お母さんは、脳卒中の後遺症で失語を起こしていました。お嫁さんは、お母さんの意思をうまく聞き取ってあげられない。小さいお子さんがいて、旦那さんが亡くなってしまった。そこにお母さんが退院して来るとなると、当然、混乱します。そんなご家族を前に、私にできることはお母さんのことだけでした。歩行機能の改善で得られるものも大きいですが、そこから先はどうしたらいいのかなぁと。
理学療法士の技術や知識とは、少し違うところの問題ですからね。
あるとき、病院の近くでお嫁さんに偶然会ったんです。会ったとたんにお嫁さんの目から涙がこぼれて、「私、どうしたらいいんでしょう」と泣かれて。当時は私もまだ若かったのですが、年下の私に泣きつくくらい、この人は追い詰められているんだと。涙ながらの訴えに対して、どう応えたらいいか、わかりませんでした。この人は何も悪いことをしていない、これから先の人生で、この人が当たり前の喜びや幸せを感じて生きていくために、自分ができることがどうしてないのだろうと、悔しさを凄く感じた出来事です。
人は、どうしてこんなに苦しい思いをして生きないといけないんだ、 と僕は思うんです。どうにかしてあげたいと思っても、その人の人生ですし。
死ぬのは怖いですか?
そうですね、人は誰でも、いずれは死ぬと思っていますけれど。
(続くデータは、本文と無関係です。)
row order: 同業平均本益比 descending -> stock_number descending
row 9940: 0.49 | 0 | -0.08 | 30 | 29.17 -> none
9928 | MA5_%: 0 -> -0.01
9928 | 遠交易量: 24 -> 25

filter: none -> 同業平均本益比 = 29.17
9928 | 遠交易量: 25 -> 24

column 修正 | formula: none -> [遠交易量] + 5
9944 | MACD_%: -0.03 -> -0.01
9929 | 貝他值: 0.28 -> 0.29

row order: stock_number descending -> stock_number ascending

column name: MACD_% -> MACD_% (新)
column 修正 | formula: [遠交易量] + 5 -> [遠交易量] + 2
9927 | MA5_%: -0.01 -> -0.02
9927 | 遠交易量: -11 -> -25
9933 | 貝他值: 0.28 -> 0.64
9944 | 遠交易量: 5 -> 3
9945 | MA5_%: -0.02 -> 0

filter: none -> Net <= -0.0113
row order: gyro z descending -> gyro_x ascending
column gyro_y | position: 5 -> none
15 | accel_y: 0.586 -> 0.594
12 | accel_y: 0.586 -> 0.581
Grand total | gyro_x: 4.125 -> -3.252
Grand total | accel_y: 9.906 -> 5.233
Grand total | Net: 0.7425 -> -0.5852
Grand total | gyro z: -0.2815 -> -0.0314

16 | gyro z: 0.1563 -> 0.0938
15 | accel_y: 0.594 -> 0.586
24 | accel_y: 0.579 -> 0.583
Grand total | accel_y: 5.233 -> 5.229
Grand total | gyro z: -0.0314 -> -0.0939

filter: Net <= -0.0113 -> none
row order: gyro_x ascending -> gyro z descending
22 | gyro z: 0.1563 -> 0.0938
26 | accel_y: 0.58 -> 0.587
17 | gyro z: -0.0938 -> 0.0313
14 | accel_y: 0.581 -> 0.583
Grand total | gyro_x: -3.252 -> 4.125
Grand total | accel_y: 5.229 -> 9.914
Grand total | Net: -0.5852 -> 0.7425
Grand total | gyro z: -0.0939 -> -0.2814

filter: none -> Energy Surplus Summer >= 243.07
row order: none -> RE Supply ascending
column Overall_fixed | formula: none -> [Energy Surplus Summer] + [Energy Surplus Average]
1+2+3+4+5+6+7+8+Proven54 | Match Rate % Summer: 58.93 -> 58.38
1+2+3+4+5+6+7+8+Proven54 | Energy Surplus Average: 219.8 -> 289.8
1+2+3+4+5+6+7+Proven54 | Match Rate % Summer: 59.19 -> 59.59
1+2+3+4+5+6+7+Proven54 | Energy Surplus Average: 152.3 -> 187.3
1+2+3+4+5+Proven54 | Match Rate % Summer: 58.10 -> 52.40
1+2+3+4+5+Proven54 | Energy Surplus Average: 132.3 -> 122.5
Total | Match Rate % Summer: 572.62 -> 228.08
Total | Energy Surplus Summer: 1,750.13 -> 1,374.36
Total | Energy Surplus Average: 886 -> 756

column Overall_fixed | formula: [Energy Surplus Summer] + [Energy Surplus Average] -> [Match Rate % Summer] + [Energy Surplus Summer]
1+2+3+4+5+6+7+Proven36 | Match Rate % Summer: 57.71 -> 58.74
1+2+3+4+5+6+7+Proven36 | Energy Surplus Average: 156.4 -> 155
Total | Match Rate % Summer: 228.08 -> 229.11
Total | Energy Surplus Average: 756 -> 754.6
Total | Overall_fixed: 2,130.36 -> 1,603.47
自分の命に執着して、周りの人を振りまわすようなみっともない状態になるのは怖いですね。猫みたいに、縁側の下でひっそり死にたい。
私、「人間の致死率は100%」という養老 孟司 先生の言葉を聞いて、雷に打たれたような衝撃を受けたことがあります。この世の中で100%普遍的なことがあったと。
この世の中で100%確実なものがあるのは凄いことだと思って、「バカの壁」(新潮新書)などの養老先生の本をたくさん読みました。それとは別に、先日、日野原 重明 先生の最晩年を診療された医師のインタビューを読んだんです。日野原先生は、一生に1回しか経験できない死に向かうプロセスを、凄く客観的に観察している感じだったそうです。
達観されてたんですね。
ひと筋に生きて達観した方は、人生の最後をそんなふうに迎えられるんだなあと思いました。
最後に増田先生、後進の方々と言いますか、若い世代の皆さんに何かメッセージをいただけますか。自分の未来を理学療法士の仕事に託せずにいる若者もいると思いますので。
やっぱり、詰まるところは「人と人」だと思っています。知識や技術が足りないことに甘んじていいわけではないですが、不足を補おうとする努力、自分という一個の人間を丁重に扱おうとする姿勢は、必ず伝わるものです。そういった姿勢を維持して、「あなたのこれから先の人生について、真剣に一緒に考えます」と患者さんに約束できる理学療法士には、絶対に未来があると思っています。